KC -135 tankers can fly from Fairchild AFB and Kadena AFB to provide refueling and critical patient medical evacuation.

HH-60’s from the 33rd rescue squadron at Kadena Air Force Base with a detachment from Osan AB can provide rescue vehicles for Pararescue Jumper and Medic insertion as well as patient extraction. (recommended contact: Captain Scott Sheppard )

C-130’s from Misawa, Japan, can provide the necessary airlift and drop of supplies following OA-10 route reconnaissance.

U.S. and R.O.K. Army tank battalions can be poised for DMZ mine clearing following medical evacuation unarmed and with turret main guns IN TRAIL POSITION. (recommended contact: 1/72nd Tank Battalion CC Lt. Col. Laughlin)

Rules of Initiative:
Pilots/air crews/ and operators will be volunteer
Uniform will be DESERT camo to show OVERT intent for peaceful action
Aircraft and volunteers will be unarmed which means:
No bombs, no bullets, no missiles, self protection chaff and flares only
No side arms or pocket knives. Imagine you’re passing through LA security.

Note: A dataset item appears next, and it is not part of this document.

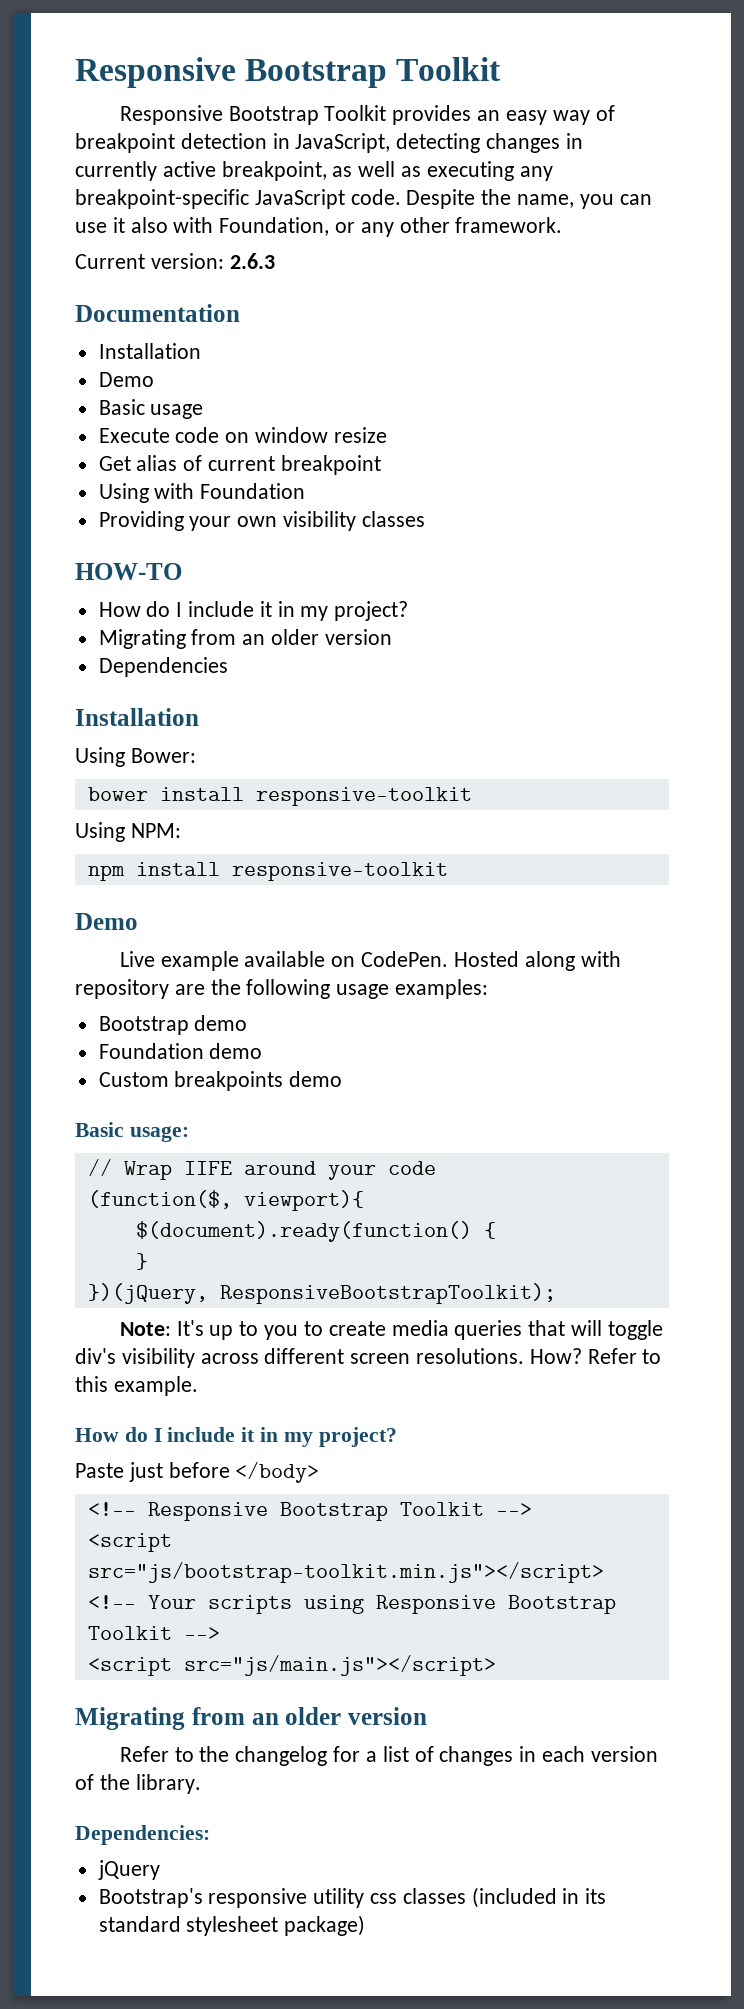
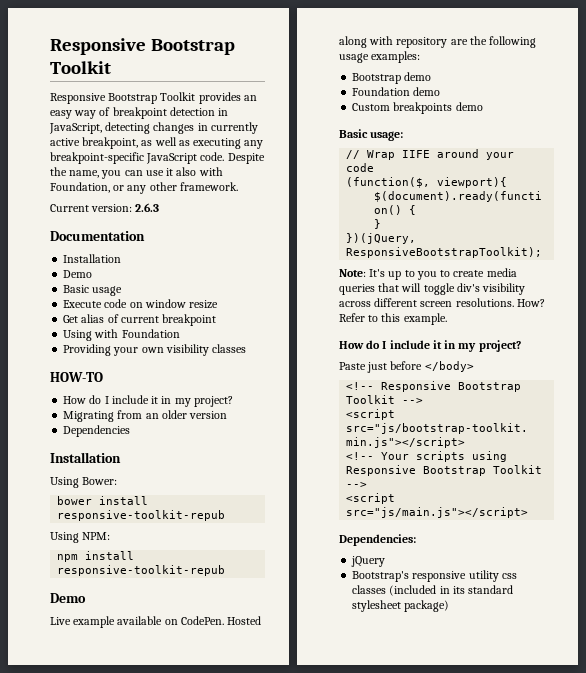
[255,787,472,806] responsive-toolkit -> [57,510,226,521] responsive-toolkit-repub
[231,862,448,881] responsive-toolkit -> [57,565,226,576] responsive-toolkit-repub
[75,1707,427,1730] [119,1746,658,1766] [75,1774,201,1794] // Migrating from an older version // Refer to the changelog for a list of changes in each version of the library. -> (529, 512) none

Conclusion: There is a fine line between sanity and insanity. A mission against impossible odds requires a leap of faith. With the will of the world on our side, we cannot fail. Our only hope lies in full disclosure of the truth. Why must this message against secrecy be understood by all? Why must a dangerous and extremely risky opportunity be protected from the shroud of information security? Ask yourself why we have “CLASSIFIED, SECRET, and TOP SECRET”…. if our intent and purpose as a nation are true, then we don’t need to keep it secret. The truth needs no defense. The whole world should know that the United States is clamoring for the moral high ground and will make any sacrifice in people and equipment in a pursuit that is true and just. It takes courage to stand up mightily in the face of danger and hatred naked and unarmed. Freedom is in our overt message of peace. Let freedom ring in every heart and ear!

It takes courage to be willing to die defending human rights. It takes more courage to put ourselves in harm’s way unarmed than it does to take an aggressive stance like Dog’s of War pacing the fence of diplomacy. In order for Americans to truly hoist our flag on the cratered hilltop of morality instead of legality, we must first be willing to accept bigger losses and higher casualties than the “other side.” Let’s teach our children that peace is the only response to aggression. When our sons and daughters ask, “Have you ever had to kill anyone?” Let’s be able to answer them, “Dear, there was a time when we thought we had no other options. But let me tell you about the courage of some people who risked their lives THAT OTHERS MAY LIVE.”